GRIMALDI: Thin quer dizer fino, delgado. Prep é a abreviatura de Preparation, que é uma lâmina. Então, trata-se de uma lâmina fina. É o seguinte: quando Papanicolau inventou o método preventivo, usava uma espátula de madeira, parecida com um palito de sorvete. Essa espátula é usada para coletar material no colo do útero. Depois, esse material é passado na lâmina. O problema é que existem áreas em que o material fica mais grosso, outras em que fica mais fino. Aquilo fará uma coloração e o patologista vai olhar no microscópio. Quando ele vê uma área grossa, é que há um conglomerado de células. Isso impede o patologista de enxergar uma eventual célula suspeita. O problema é justamente isso: até aqui, o método Papanicolau não havia evoluído. Desde 1946, quando os americanos começaram a empregá-lo, não havia novidades na técnica de coleta. Com o ThinPrep, essas áreas grossas não existem mais, porque o método deixa a lâmina fina e homogênea. Isso aumenta a positividade do exame. O conglomerado, a “área grossa”, pode provocar um falso diagnóstico negativo. O câncer de colo uterino, hoje, já é considerado uma doença de país subdesenvolvido, porque já existe a maneira de prevenir.

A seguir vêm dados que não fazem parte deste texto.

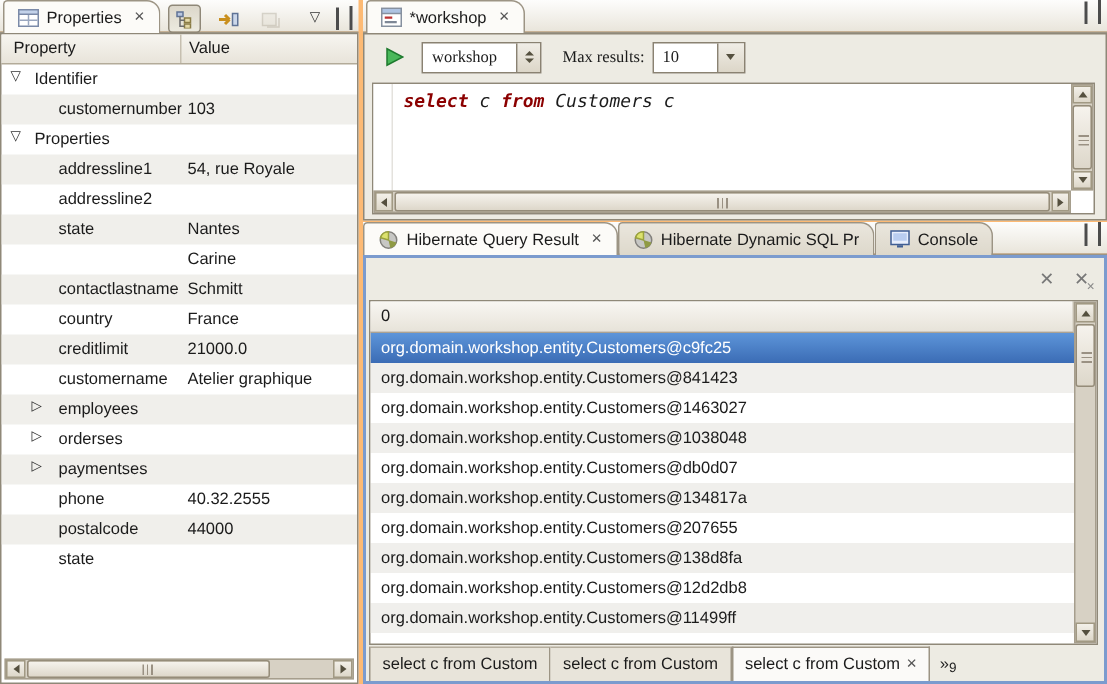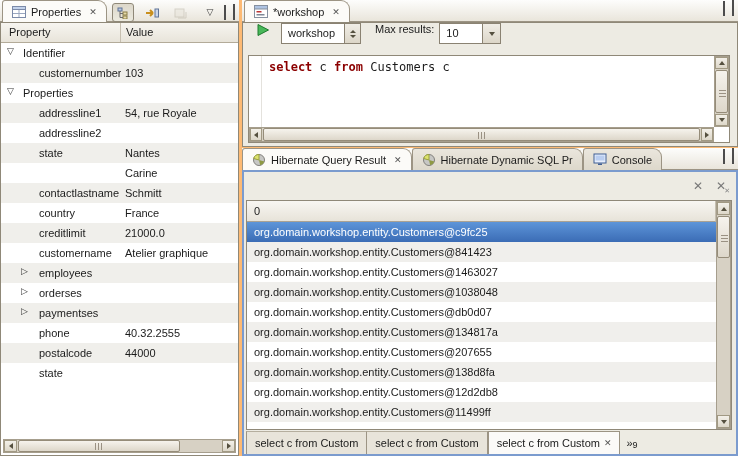"workshop" #editor-toolbar { align-items: none -> center; font-family: none -> Liberation Serif, serif }
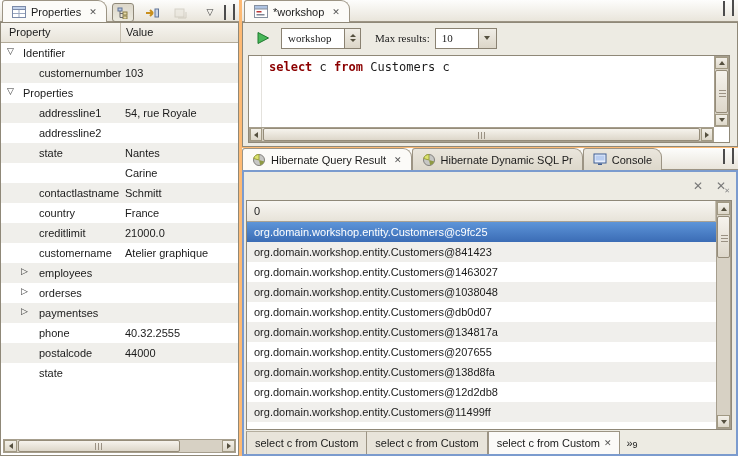"select c from Customers c" #sql-code { font-style: none -> italic }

CIDADÃO: Considerando a sua luta de décadas contra o câncer, qual o alerta que gostaria de fazer à população?
GRIMALDI: Um amigo meu, Pierre, que é cientista francês, trabalha na Suíça, na Associação Internacional de Combate ao Câncer. Ele é biologista molecular. Pois ele me assegurou que, em pouco tempo, todo laboratório será de patologia molecular. Isso significa que o patologista não se limitará a diagnosticar a doença, mas ele também terá que informar o cirurgião que vai tratar o doente que tipo de câncer é, qual sua constituição genética, qual foi o gene que sofreu mutação e o originou. Porque cada tipo de câncer tem um tratamento diferente. Bem, o que quero dizer é que o melhor mesmo, em vez de encarar um tratamento extremamente agressivo e cheio de efeitos colaterais como acontece com os remédios usados no tratamento do câncer, como náuseas, queda de cabelos, etc., o ideal é a prevenção. É descobrir que o paciente tem câncer na fase inicial, quando ainda não entrou na corrente sanguínea. A mensagem é: faça prevenção. Falemos de um órgão feminino e de um masculino. Mulher: a mama. Uma vez por mês, entre uma menstruação e outra, a mulher, durante o banho, deve se ensaboar, e com a mão direita examinar a mama esquerda, e vice-versa, em movimentos circulares, para procurar um carocinho. Terminado o banho, ela deve deitar na cama e fazer o mesmo procedimento, porque tem nódulo que só aparece em pé e tem nódulo que só aparece quando ela está deitada. Se descobrir algo diferente, ela deve procurar o médico, que fará uma mamografia e uma ultra-sonografia. É diagnóstico precoce, se for maligno opera e pronto. No caso do homem, vou falar da próstata, que é disparado o órgão de maior incidência da doença. O maior problema, aqui, é o preconceito em relação ao exame, que consiste no toque retal. No exame PSA, se o resultado for superior a 4, a chance é de que exista um câncer. Ora, havendo diagnóstico precoce, você não vai morrer de câncer de próstata, pode acreditar. Assim como a mulher não morrerá de câncer de mama. A palavra mágica é: prevenção.